Excluding pictures, what does the listing below contain from the line with "30 | spout_transferred" up to and including the line with "60 | SPOUT_AVG_COMPLETE_LATENCY(MS): 6.5", word for word?

═════ DATA SUPPLIED

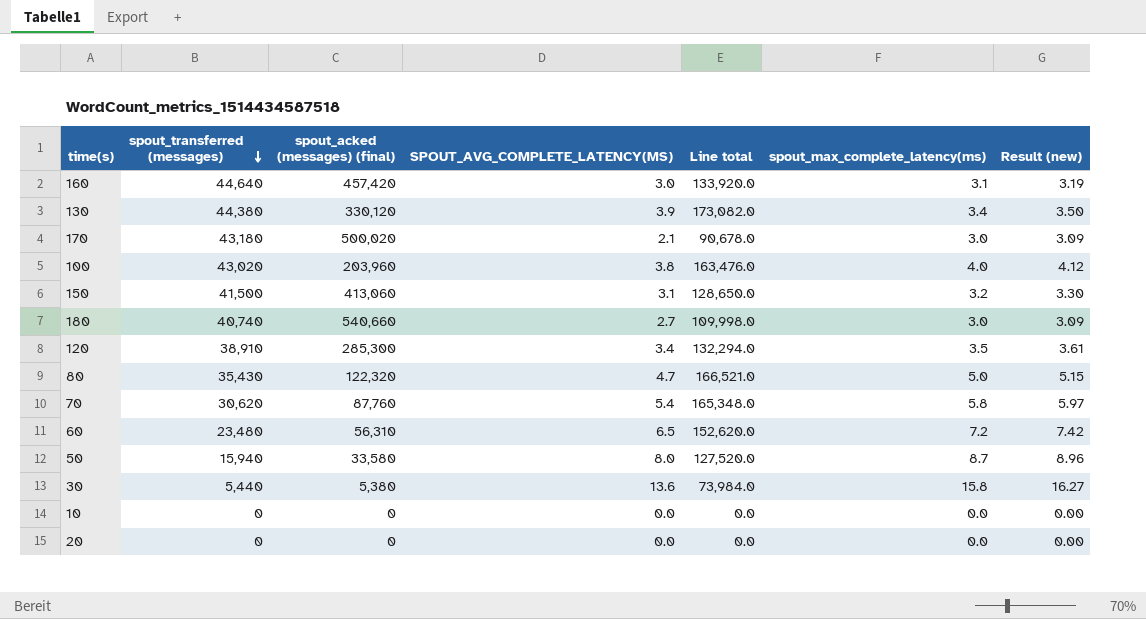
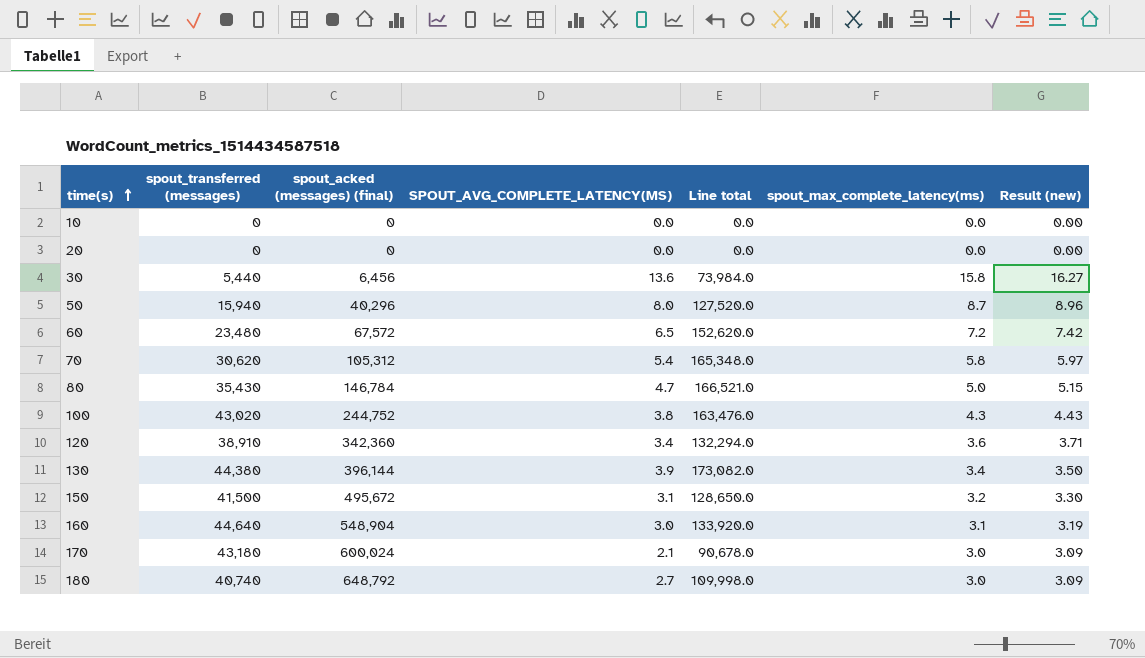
row order: spout_transferred (messages) descending -> time(s) ascending
30 | spout_acked (messages) (final): 5,380 -> 6,456
50 | spout_acked (messages) (final): 33,580 -> 40,296
60 | spout_acked (messages) (final): 56,310 -> 67,572
70 | spout_acked (messages) (final): 87,760 -> 105,312
80 | spout_acked (messages) (final): 122,320 -> 146,784
100 | spout_acked (messages) (final): 203,960 -> 244,752
100 | spout_max_complete_latency(ms): 4.0 -> 4.3
100 | Result (new): 4.12 -> 4.43
120 | spout_acked (messages) (final): 285,300 -> 342,360
120 | spout_max_complete_latency(ms): 3.5 -> 3.6
120 | Result (new): 3.61 -> 3.71
130 | spout_acked (messages) (final): 330,120 -> 396,144
150 | spout_acked (messages) (final): 413,060 -> 495,672
160 | spout_acked (messages) (final): 457,420 -> 548,904
170 | spout_acked (messages) (final): 500,020 -> 600,024
180 | spout_acked (messages) (final): 540,660 -> 648,792

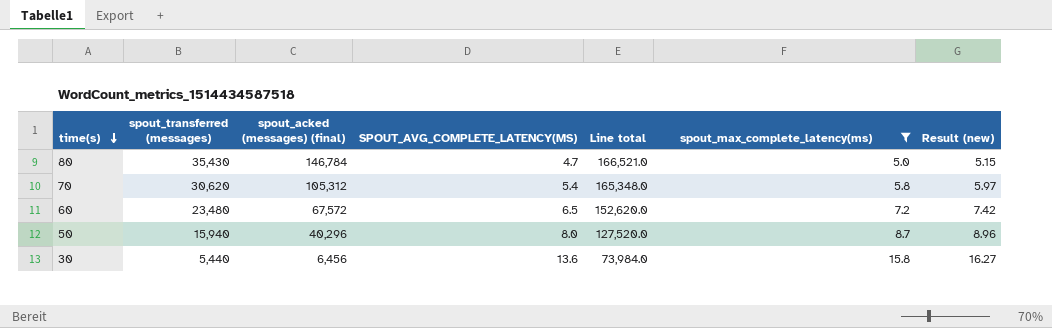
filter: none -> spout_max_complete_latency(ms) >= 5.0
row order: time(s) ascending -> time(s) descending

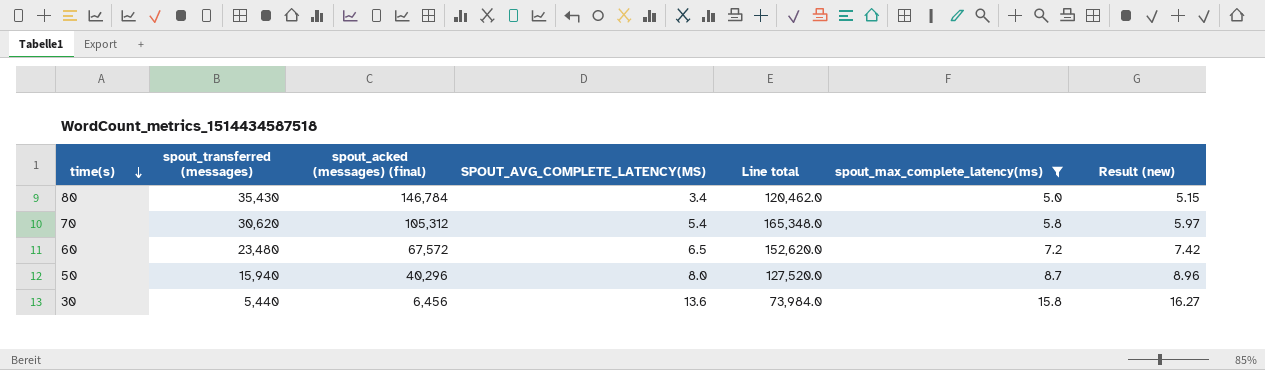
80 | SPOUT_AVG_COMPLETE_LATENCY(MS): 4.7 -> 3.4
80 | Line total: 166,521.0 -> 120,462.0

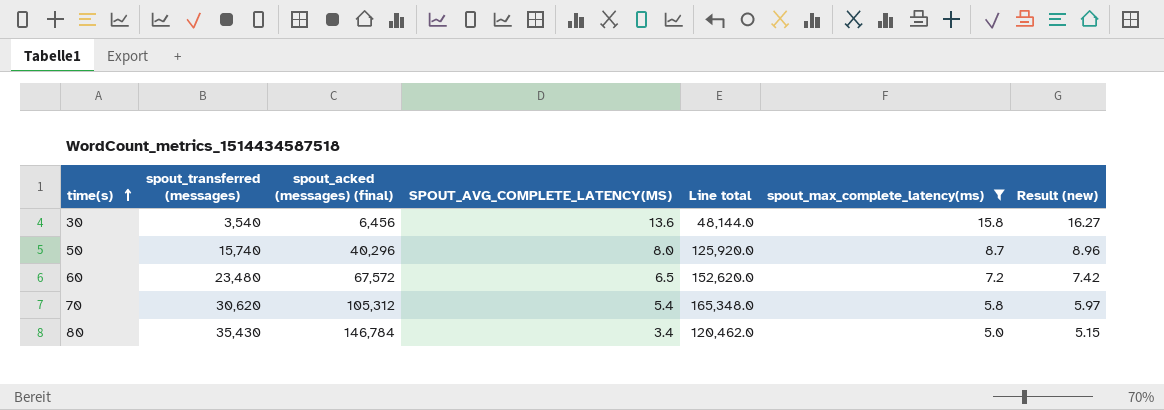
row order: time(s) descending -> time(s) ascending
30 | spout_transferred (messages): 5,440 -> 3,540
30 | Line total: 73,984.0 -> 48,144.0
50 | spout_transferred (messages): 15,940 -> 15,740
50 | Line total: 127,520.0 -> 125,920.0

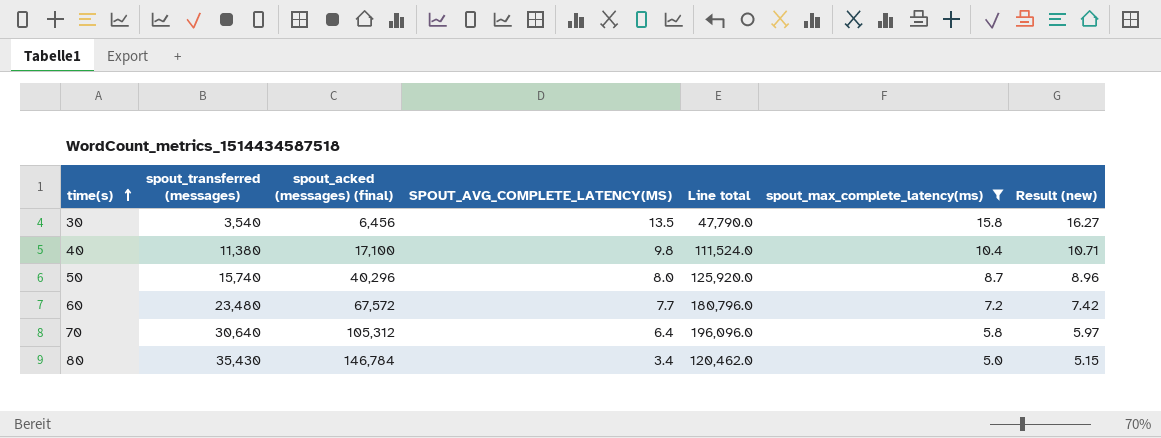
30 | SPOUT_AVG_COMPLETE_LATENCY(MS): 13.6 -> 13.5
30 | Line total: 48,144.0 -> 47,790.0
row 40: none -> 11,380 | 17,100 | 9.8 | 111,524.0 | 10.4 | 10.71
60 | SPOUT_AVG_COMPLETE_LATENCY(MS): 6.5 -> 7.7
60 | Line total: 152,620.0 -> 180,796.0
70 | spout_transferred (messages): 30,620 -> 30,640
70 | SPOUT_AVG_COMPLETE_LATENCY(MS): 5.4 -> 6.4
70 | Line total: 165,348.0 -> 196,096.0

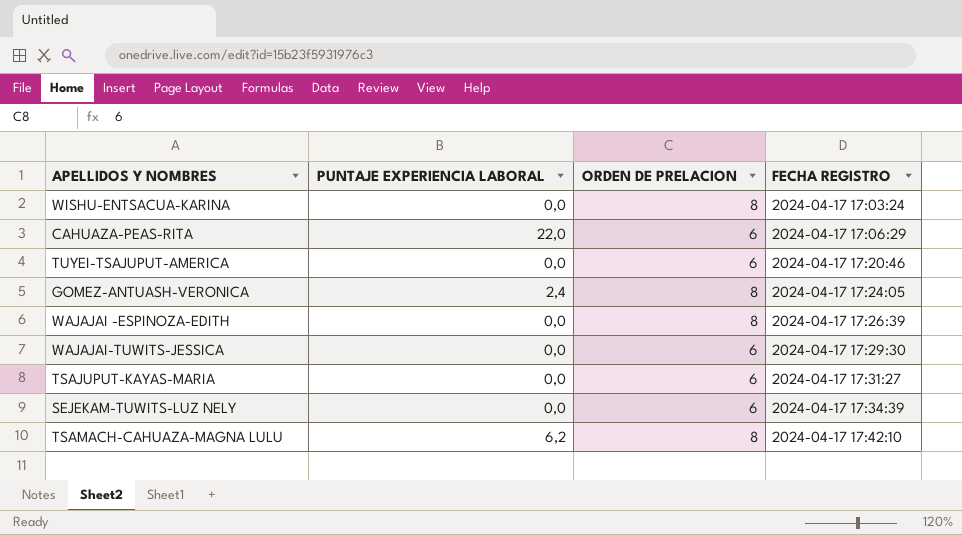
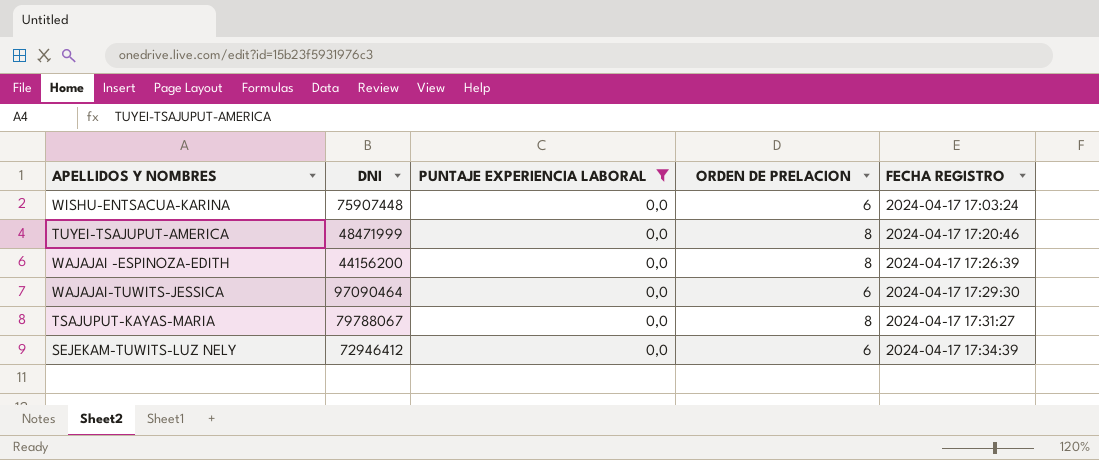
filter: none -> PUNTAJE EXPERIENCIA LABORAL = 0,0
column DNI | position: none -> 2
WISHU-ENTSACUA-KARINA | ORDEN DE PRELACION: 8 -> 6
TUYEI-TSAJUPUT-AMERICA | ORDEN DE PRELACION: 6 -> 8
TSAJUPUT-KAYAS-MARIA | ORDEN DE PRELACION: 6 -> 8

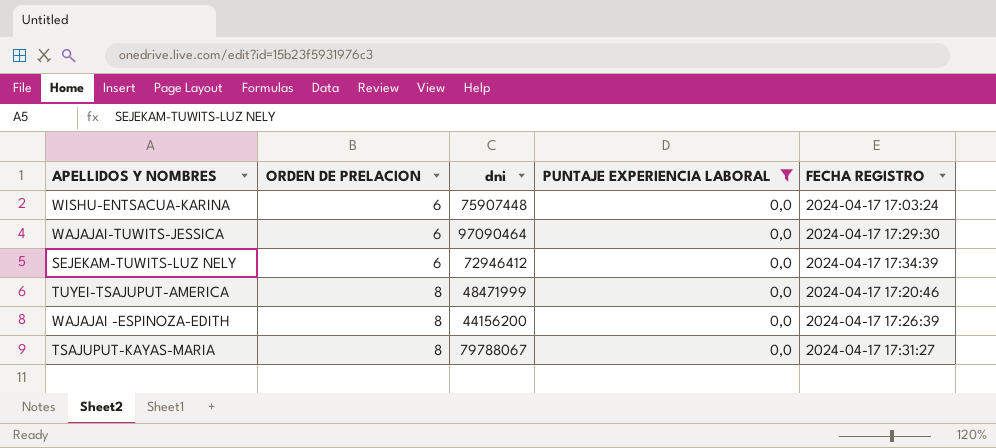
row order: FECHA REGISTRO ascending -> ORDEN DE PRELACION ascending
column ORDEN DE PRELACION | position: 4 -> 2
column name: DNI -> dni

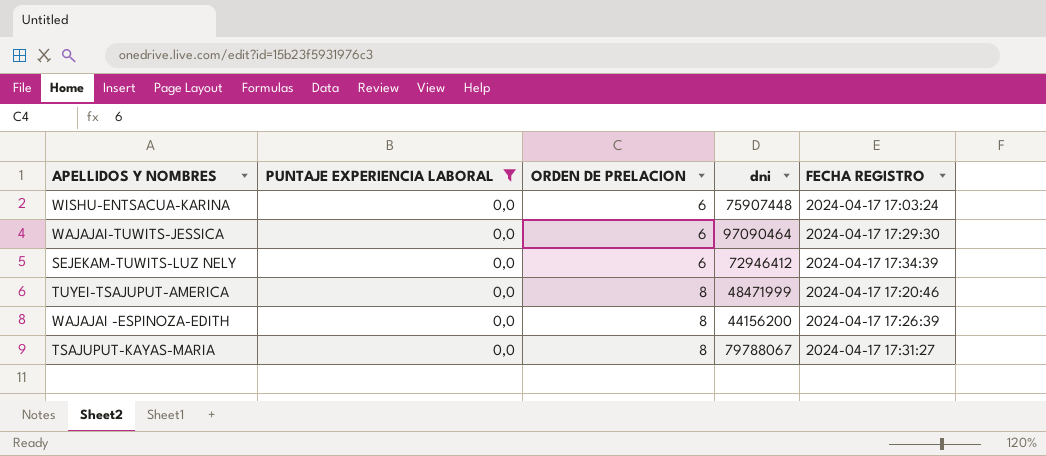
column PUNTAJE EXPERIENCIA LABORAL | position: 4 -> 2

══════════

**SOLVED EXERCISE:**
30 | spout_transferred (messages): 5,440 -> 3,540
30 | Line total: 73,984.0 -> 48,144.0
50 | spout_transferred (messages): 15,940 -> 15,740
50 | Line total: 127,520.0 -> 125,920.0

30 | SPOUT_AVG_COMPLETE_LATENCY(MS): 13.6 -> 13.5
30 | Line total: 48,144.0 -> 47,790.0
row 40: none -> 11,380 | 17,100 | 9.8 | 111,524.0 | 10.4 | 10.71
60 | SPOUT_AVG_COMPLETE_LATENCY(MS): 6.5 -> 7.7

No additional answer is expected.